Eur J Hum Genet. 2011 Aug;19(8):833-6. doi: 10.1038/ejhg.2011.25. Epub 2011 Mar 16.
The rapid and continuing progress in gene discovery for complex diseases is fueling interest in the potential application of genetic risk models for clinical and public health practice. The number of studies assessing the predictive ability is steadily increasing, but the quality and completeness of reporting varies. A multidisciplinary workshop sponsored by the Human Genome Epidemiology Network developed a checklist of 25 items recommended for strengthening the reporting of Genetic RIsk Prediction Studies, building on the principles established by previous reporting guidelines.
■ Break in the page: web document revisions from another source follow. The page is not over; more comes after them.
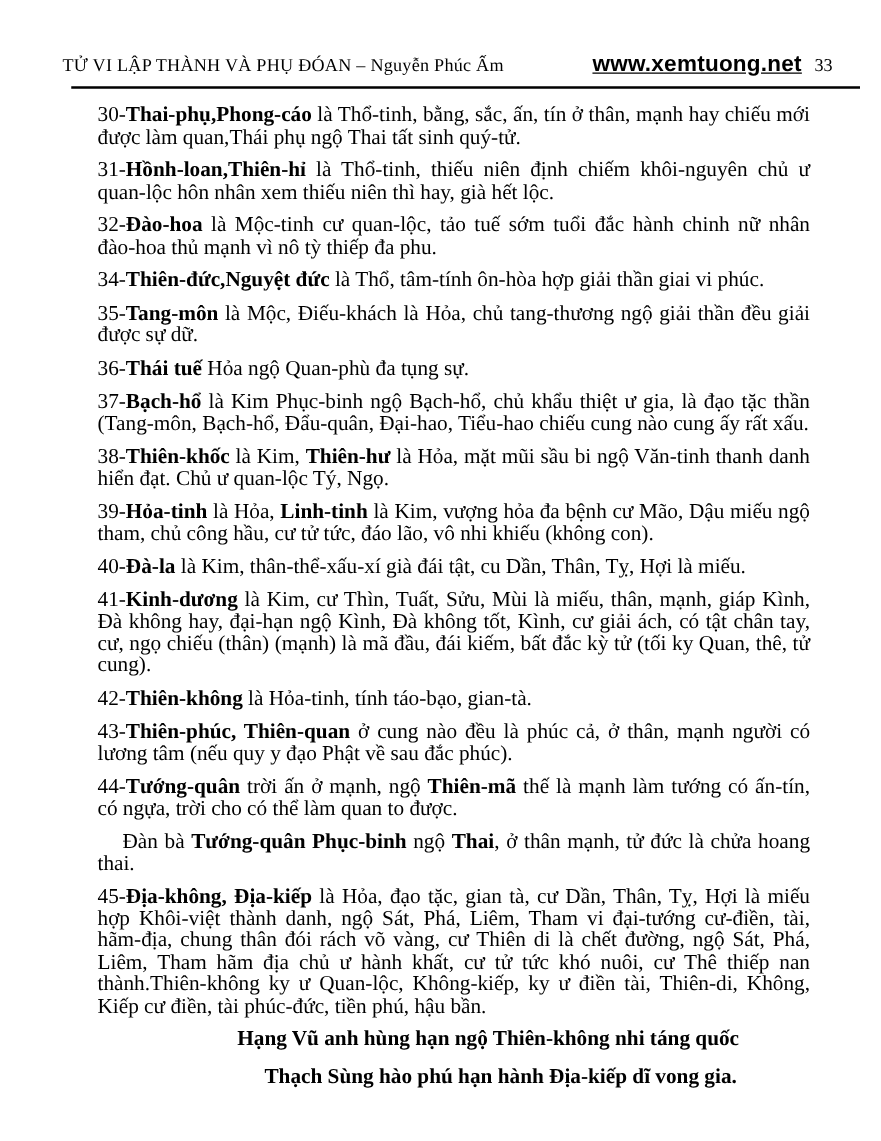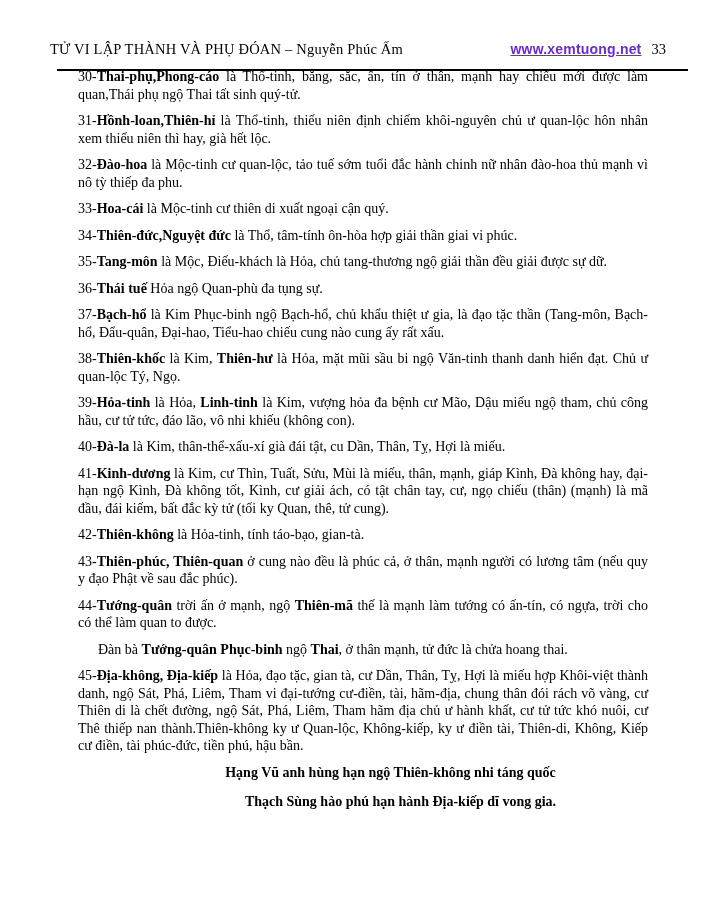--- a/index.html
+++ b/index.html
@@ -33,8 +33,8 @@
   .site-link {
     font-family: "Liberation Sans", sans-serif;
     font-weight: bold;
-    font-size: 14px;
-    color: #6d28d9;
+    font-size: 18px;
+    color: #000000;
     text-decoration: underline;
     letter-spacing: 0.2px;
     cursor: pointer;

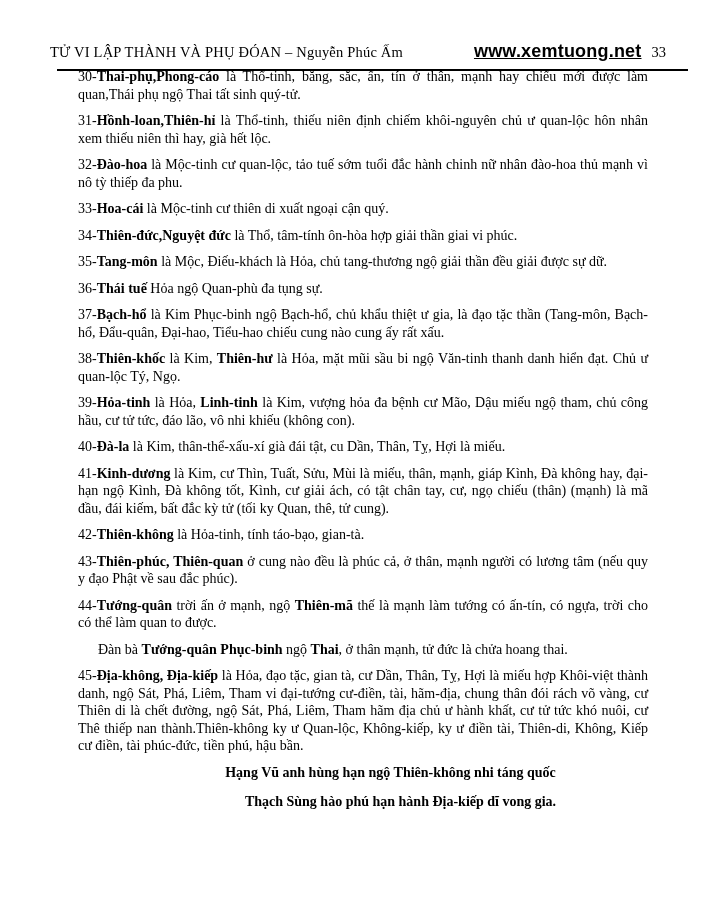--- a/index.html
+++ b/index.html
@@ -54,9 +54,9 @@
   .content {
     position: absolute;
     left: 78px;
-    top: 68px;
+    top: 83px;
     width: 570px;
-    font-size: 14px;
+    font-size: 17px;
     line-height: 17.5px;
     text-align: justify;
   }

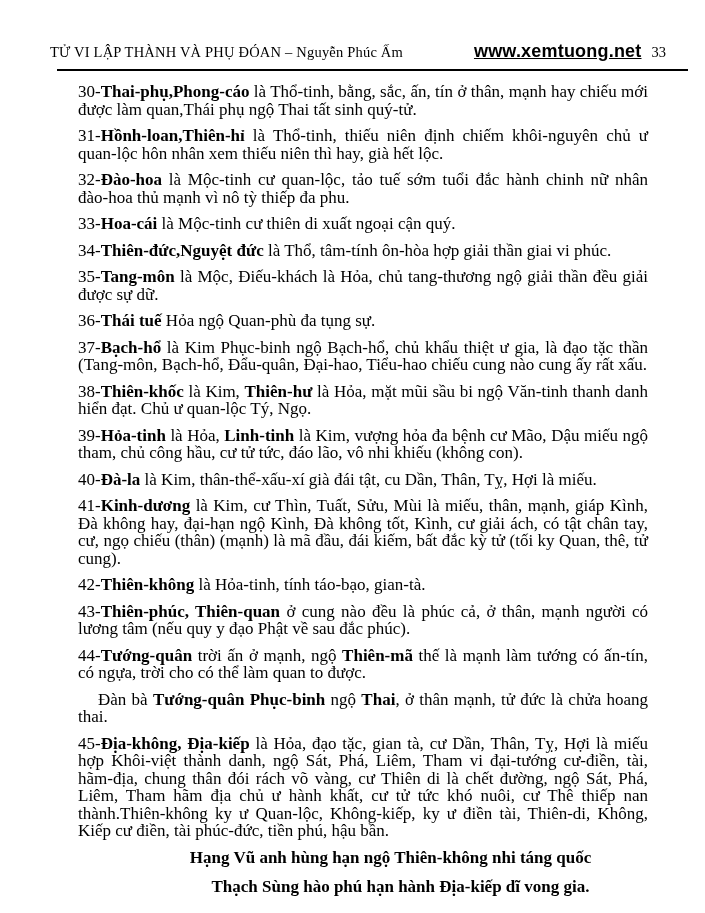--- a/index.html
+++ b/index.html
@@ -90,7 +90,6 @@
       <p class="para"><span>30-</span><b>Thai-phụ,Phong-cáo</b><span> là Thổ-tinh, bằng, sắc, ấn, tín ở thân, mạnh hay chiếu mới được làm quan,Thái phụ ngộ Thai tất sinh quý-tử.</span></p>
       <p class="para"><span>31-</span><b>Hồnh-loan,Thiên-hỉ</b><span> là Thổ-tinh, thiếu niên định chiếm khôi-nguyên chủ ư quan-lộc hôn nhân xem thiếu niên thì hay, già hết lộc.</span></p>
       <p class="para"><span>32-</span><b>Đào-hoa</b><span> là Mộc-tinh cư quan-lộc, tảo tuế sớm tuổi đắc hành chinh nữ nhân đào-hoa thủ mạnh vì nô tỳ thiếp đa phu.</span></p>
-      <p class="para"><span>33-</span><b>Hoa-cái</b><span> là Mộc-tinh cư thiên di xuất ngoại cận quý.</span></p>
       <p class="para"><span>34-</span><b>Thiên-đức,Nguyệt đức</b><span> là Thổ, tâm-tính ôn-hòa hợp giải thần giai vi phúc.</span></p>
       <p class="para"><span>35-</span><b>Tang-môn</b><span> là Mộc, Điếu-khách là Hỏa, chủ tang-thương ngộ giải thần đều giải được sự dữ.</span></p>
       <p class="para"><span>36-</span><b>Thái tuế</b><span> Hỏa ngộ Quan-phù đa tụng sự.</span></p>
These recommendations aim to enhance the transparency of study reporting, and thereby to improve the synthesis and application of information from multiple studies that might differ in design, conduct, or analysis. A detailed Explanation and Elaboration document is published on the EJHG website.
基因发现技术在复杂疾病领域的快速持续进步,激发了人们对于遗传风险模型在临床和公共卫生实践中潜在应用的兴趣。评估预测能力的研究数量在稳步增加,但报告的质量和完整性却存在差异。人类基因组流行病学网络(HuGE)组织的一次多学科研讨会,基于先前报告准则所确立的原则,提出了一份 25 项项目的清单,以加强遗传风险预测研究的报告。这些建议旨在提高研究报告的透明度,从而促进对可能在设计、实施或分析方面存在差异的多项研究信息的综合和应用。详细的解释和说明文件发布在 EJHG 网站上。